Olivia Glazebrook

Diary – 4 September 2010

Olivia Glazebrook opens her diary

issue 04 September 2010

I have of late, for the most cheerful of reasons*, been getting up early to work. All well and good — deadlines have been met — but now I can’t break the worm-catching habit. Long before dawn the eyelids flutter open and the brain begins its spinning machine whirl. I force myself to stay in bed until five o’clock, the point at which I consider a late night to be baptised as an early morning — or in other words, the earliest acceptable moment to switch on radio and kettle. As the World Service gives way to the Shipping Forecast I sit down at my desk, wondering whether I would be better employed as a postman or dairymaid, or perhaps as a teasmaid at the Today programme. Mark Twain (and this is my favourite quote about the business of writing) said that ‘the art of writing is the art of applying the seat of the pants to the seat of the chair’. I hope he wasn’t particular about whether the pants belonged to a suit of pyjamas or trousers.

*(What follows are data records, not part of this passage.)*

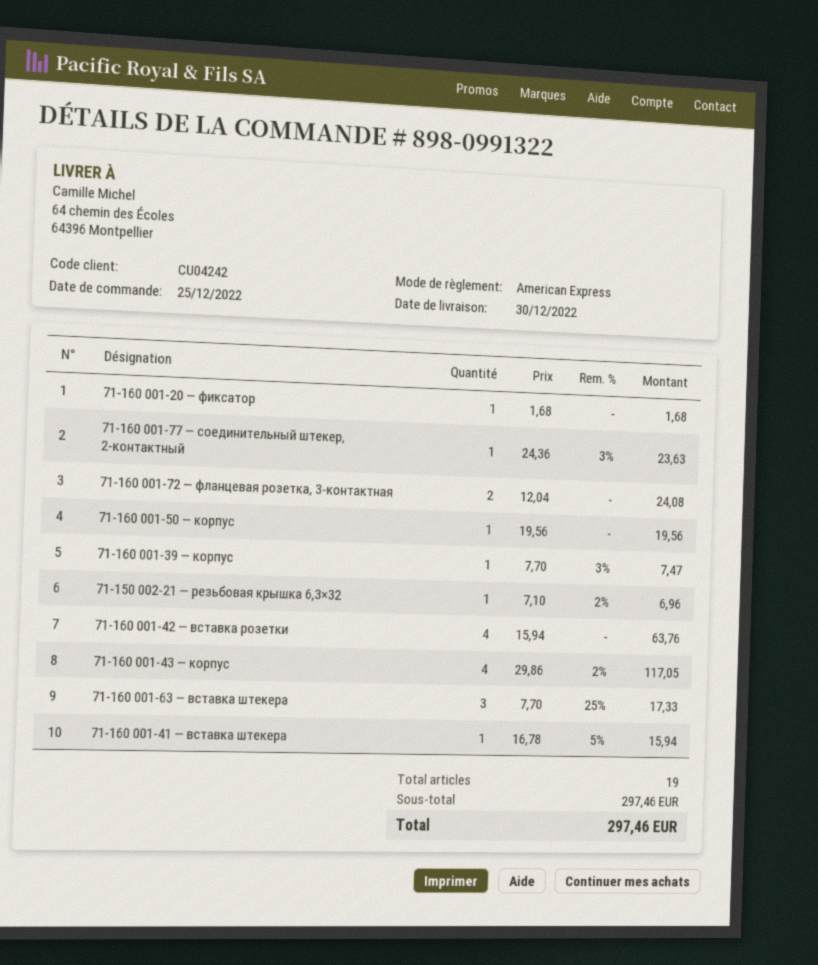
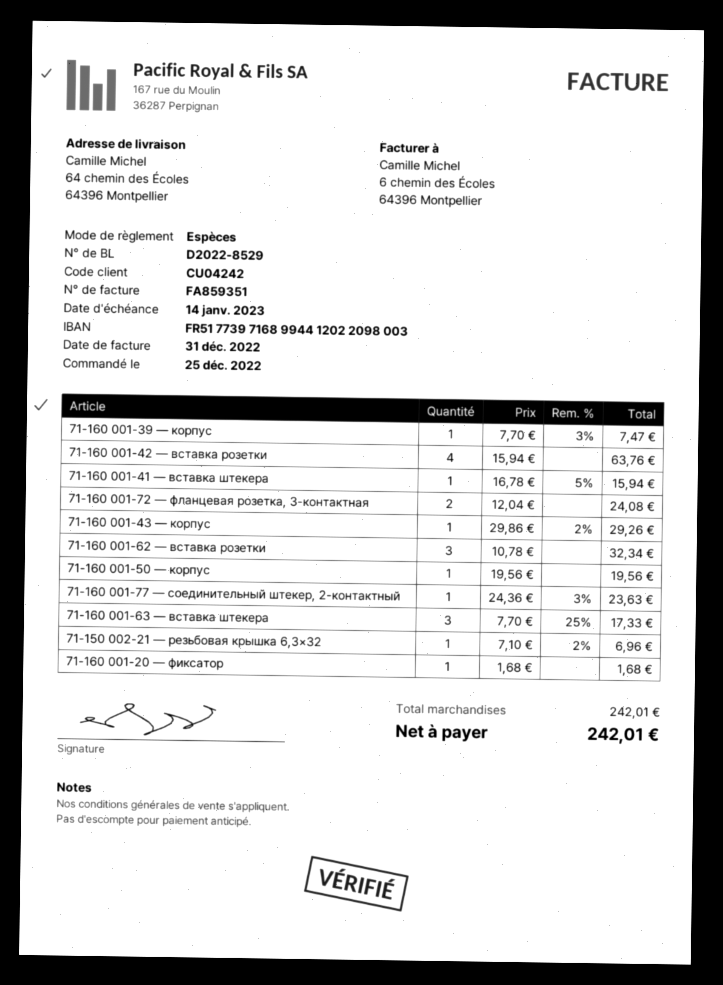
payment method: American Express -> cash
71-160 001-43 — корпус: 4 x 29.86 - 2% = 117.05 -> 1 x 29.86 - 2% = 29.26
71-160 001-62 — вставка розетки: none -> 3 x 10.78 = 32.34
subtotal: 297.46 -> 242.01
total: 297.46 -> 242.01

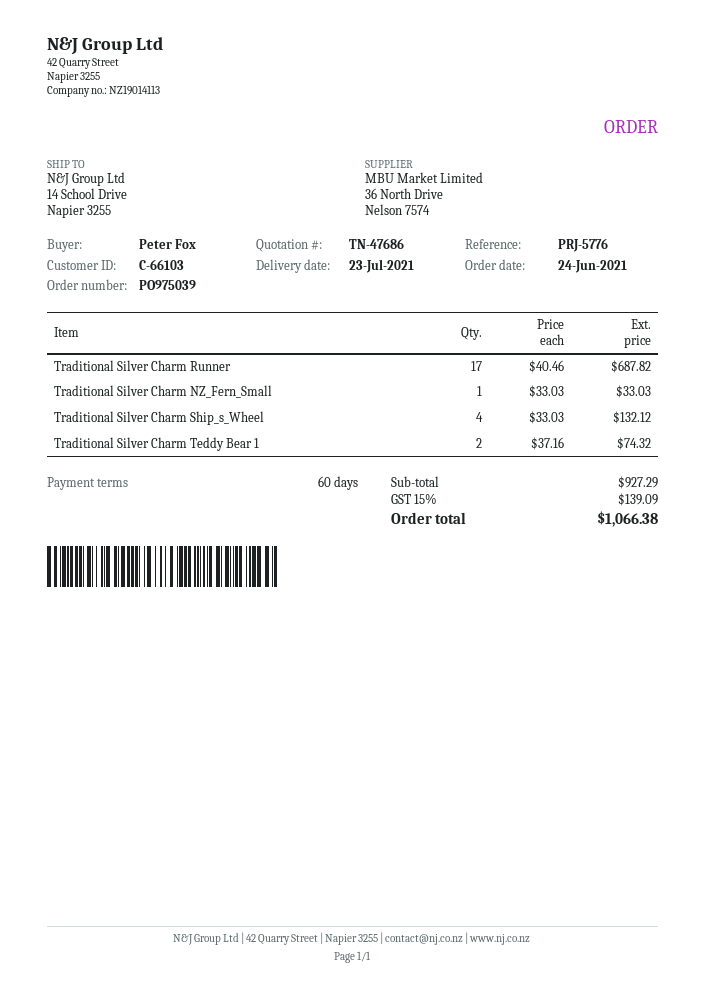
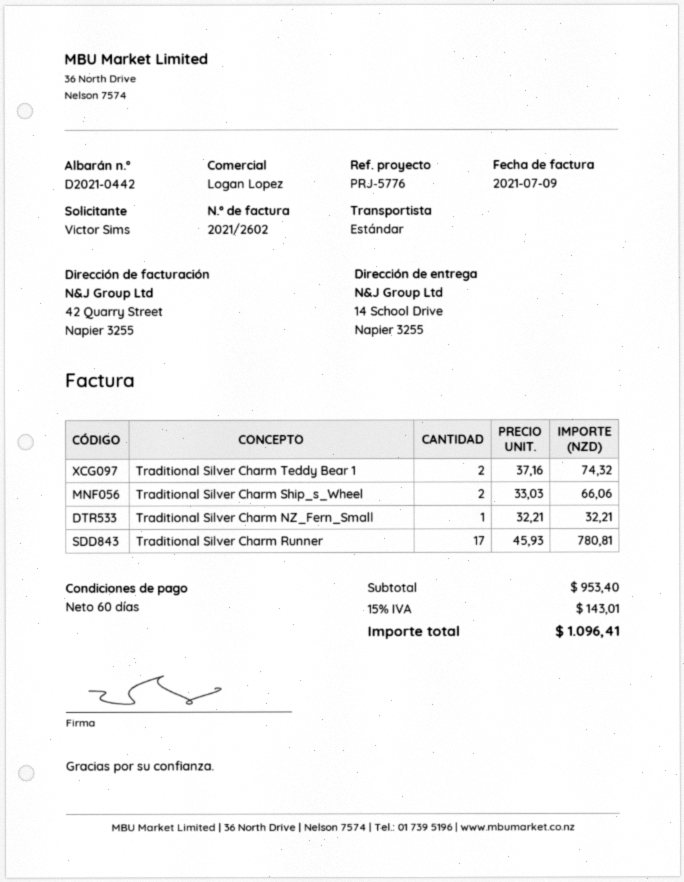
ordered by: Peter Fox -> Victor Sims
Traditional Silver Charm Runner: 17 x 40.46 = 687.82 -> 17 x 45.93 = 780.81
Traditional Silver Charm NZ_Fern_Small: 1 x 33.03 = 33.03 -> 1 x 32.21 = 32.21
Traditional Silver Charm Ship_s_Wheel: 4 x 33.03 = 132.12 -> 2 x 33.03 = 66.06
subtotal: 927.29 -> 953.40
tax: 15% = 139.09 -> 15% = 143.01
total: 1066.38 -> 1096.41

To wake so early without the aid of an alarm may be odd but the truth is, I love it. The violet plush of the trees; the promising glimmer of the sky; the ashen quiet of the street. I like seeing the paper boy, lit fag clenched between front teeth, bowl the FT overarm into next door’s porch. A particular pleasure is to witness a chance encounter between the earliest commuters and the latest of the night owls. One rainy morning a man on his bike was almost floored by the remnants of a hen party tottering across the road. As the cyclist slalomed between them the hens started up a tremendous clucking: ‘Where are you going, gorgeous?’ ‘What’s the rush?’ ‘Ooh, hasn’t he got lovely legs…’ At dawn an early start feels like a gift of free time — ‘I’m getting so much done!’ — but of course those three hours of brain activity are simply shaved off the end of the day.